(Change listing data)
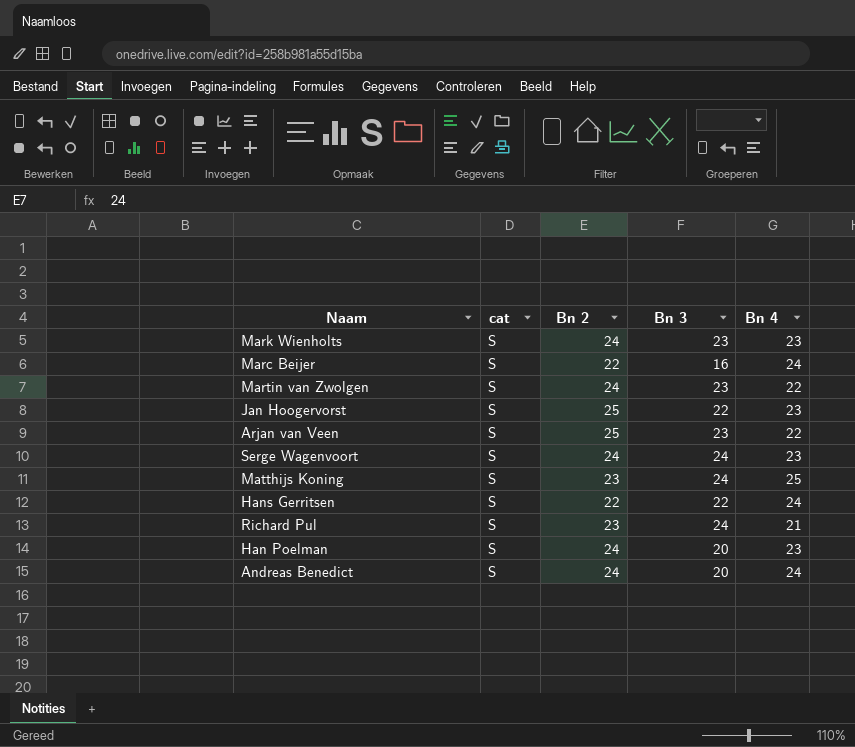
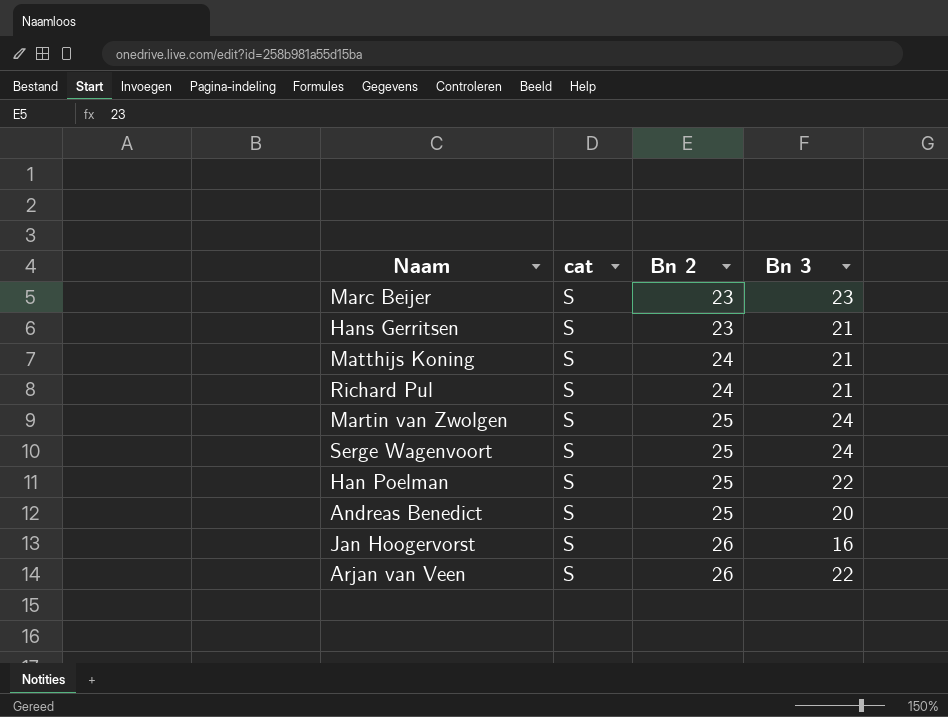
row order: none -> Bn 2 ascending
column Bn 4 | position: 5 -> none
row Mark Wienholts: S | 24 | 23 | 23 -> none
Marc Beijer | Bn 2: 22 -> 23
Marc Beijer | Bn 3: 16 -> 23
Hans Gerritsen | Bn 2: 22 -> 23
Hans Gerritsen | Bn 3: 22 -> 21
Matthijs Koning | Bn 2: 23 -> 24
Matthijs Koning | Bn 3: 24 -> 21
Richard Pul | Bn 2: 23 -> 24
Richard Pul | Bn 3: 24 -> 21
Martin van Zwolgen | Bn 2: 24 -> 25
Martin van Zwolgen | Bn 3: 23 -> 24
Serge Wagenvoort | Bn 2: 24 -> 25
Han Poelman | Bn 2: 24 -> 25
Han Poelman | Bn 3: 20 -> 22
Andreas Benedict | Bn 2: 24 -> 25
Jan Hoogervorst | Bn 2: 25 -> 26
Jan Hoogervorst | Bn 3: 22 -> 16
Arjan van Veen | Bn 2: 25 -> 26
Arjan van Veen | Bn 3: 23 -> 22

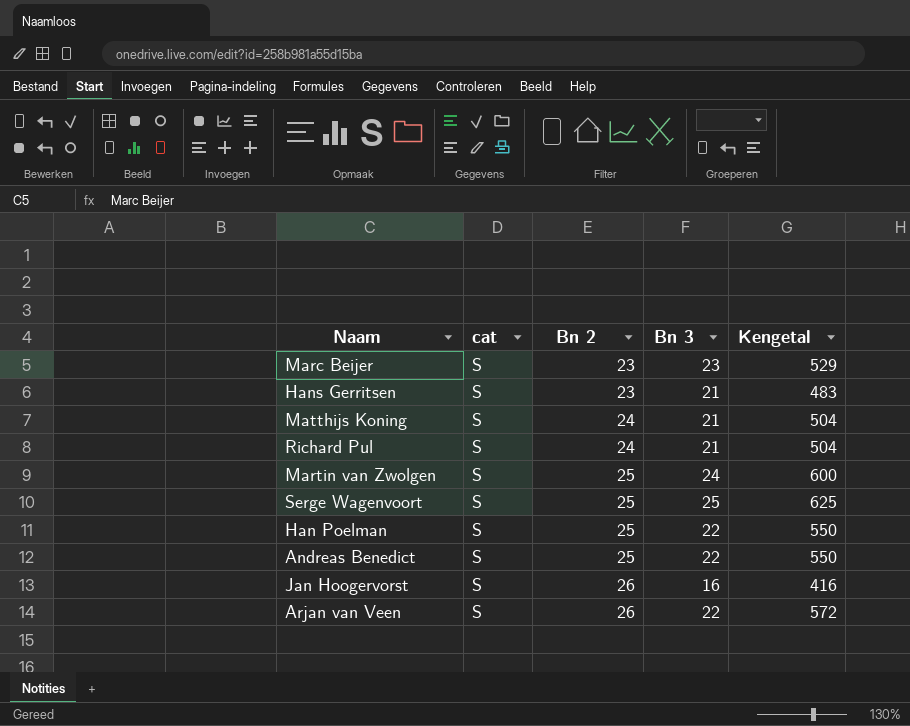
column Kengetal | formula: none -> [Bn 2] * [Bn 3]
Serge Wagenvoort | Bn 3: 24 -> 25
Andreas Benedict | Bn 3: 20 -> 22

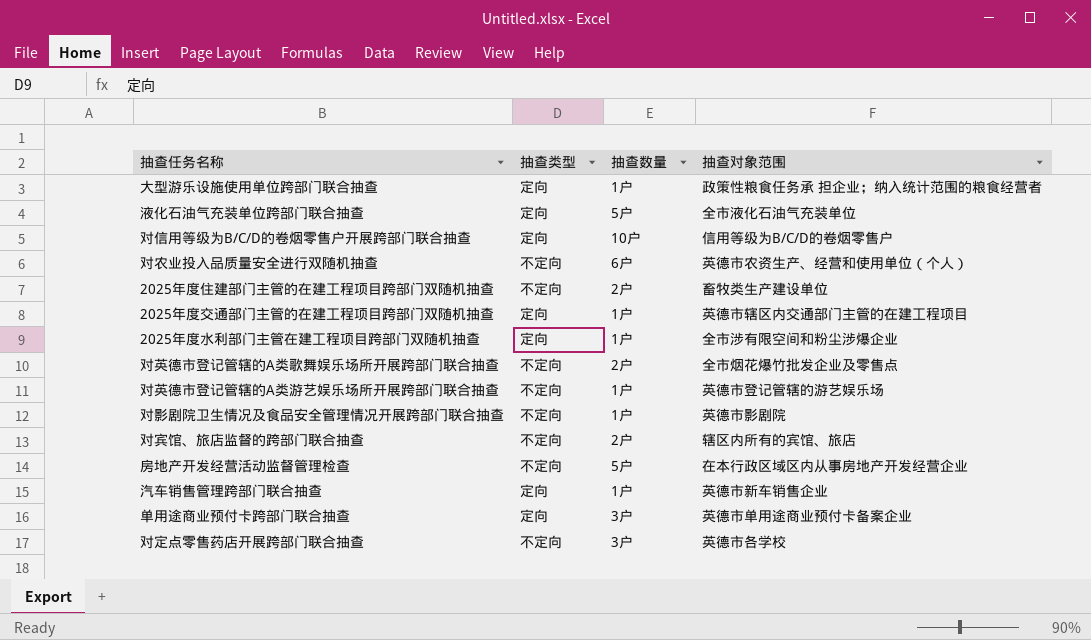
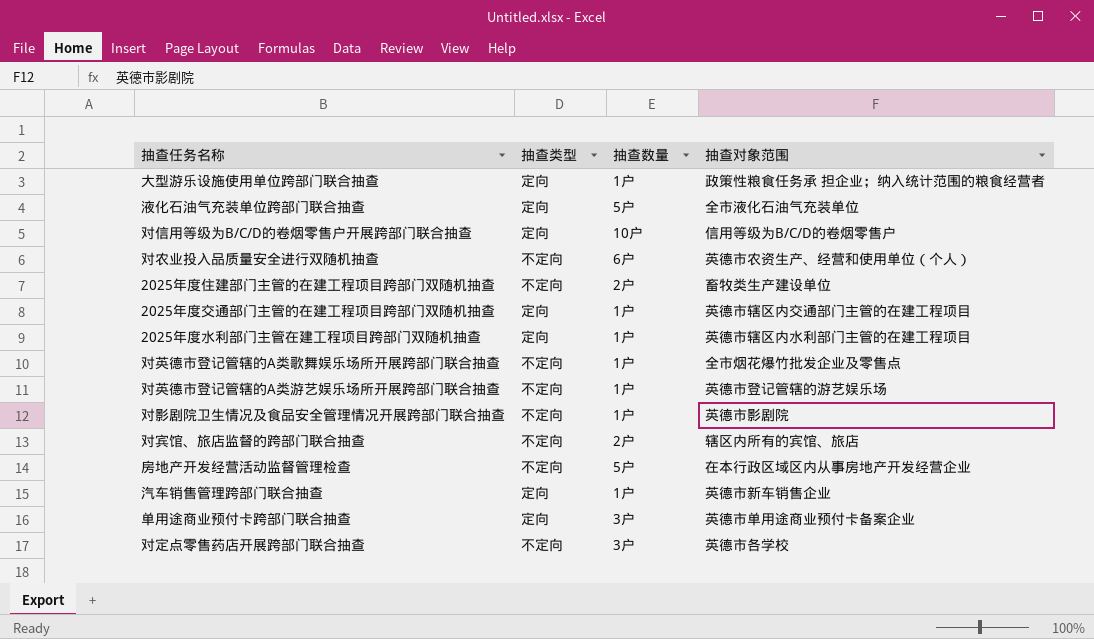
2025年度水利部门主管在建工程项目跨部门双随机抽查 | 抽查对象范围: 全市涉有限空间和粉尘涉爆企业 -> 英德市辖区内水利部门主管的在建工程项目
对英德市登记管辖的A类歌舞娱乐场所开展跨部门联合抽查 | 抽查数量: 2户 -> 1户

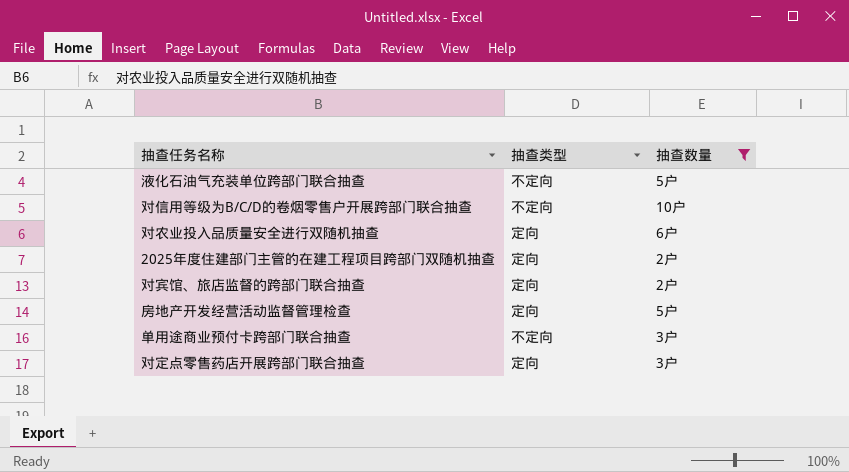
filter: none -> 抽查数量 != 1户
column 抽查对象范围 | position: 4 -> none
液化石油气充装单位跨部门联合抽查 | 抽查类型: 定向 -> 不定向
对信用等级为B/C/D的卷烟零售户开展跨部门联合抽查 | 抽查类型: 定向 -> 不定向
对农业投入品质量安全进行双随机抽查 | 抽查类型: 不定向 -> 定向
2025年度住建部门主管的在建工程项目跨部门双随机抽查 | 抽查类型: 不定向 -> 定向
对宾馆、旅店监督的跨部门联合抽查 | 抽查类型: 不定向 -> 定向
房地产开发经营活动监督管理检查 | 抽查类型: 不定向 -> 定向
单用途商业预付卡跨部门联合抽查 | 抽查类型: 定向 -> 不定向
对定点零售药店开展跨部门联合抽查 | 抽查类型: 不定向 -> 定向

■ What to work on:
Looking at the data above, return every line from the one with "Marc Beijer | Bn 3: 16 -> 23" down to the one with "Serge Wagenvoort | Bn 2: 24 -> 25", exactly and inclusively.

■ Problem solution:
Marc Beijer | Bn 3: 16 -> 23
Hans Gerritsen | Bn 2: 22 -> 23
Hans Gerritsen | Bn 3: 22 -> 21
Matthijs Koning | Bn 2: 23 -> 24
Matthijs Koning | Bn 3: 24 -> 21
Richard Pul | Bn 2: 23 -> 24
Richard Pul | Bn 3: 24 -> 21
Martin van Zwolgen | Bn 2: 24 -> 25
Martin van Zwolgen | Bn 3: 23 -> 24
Serge Wagenvoort | Bn 2: 24 -> 25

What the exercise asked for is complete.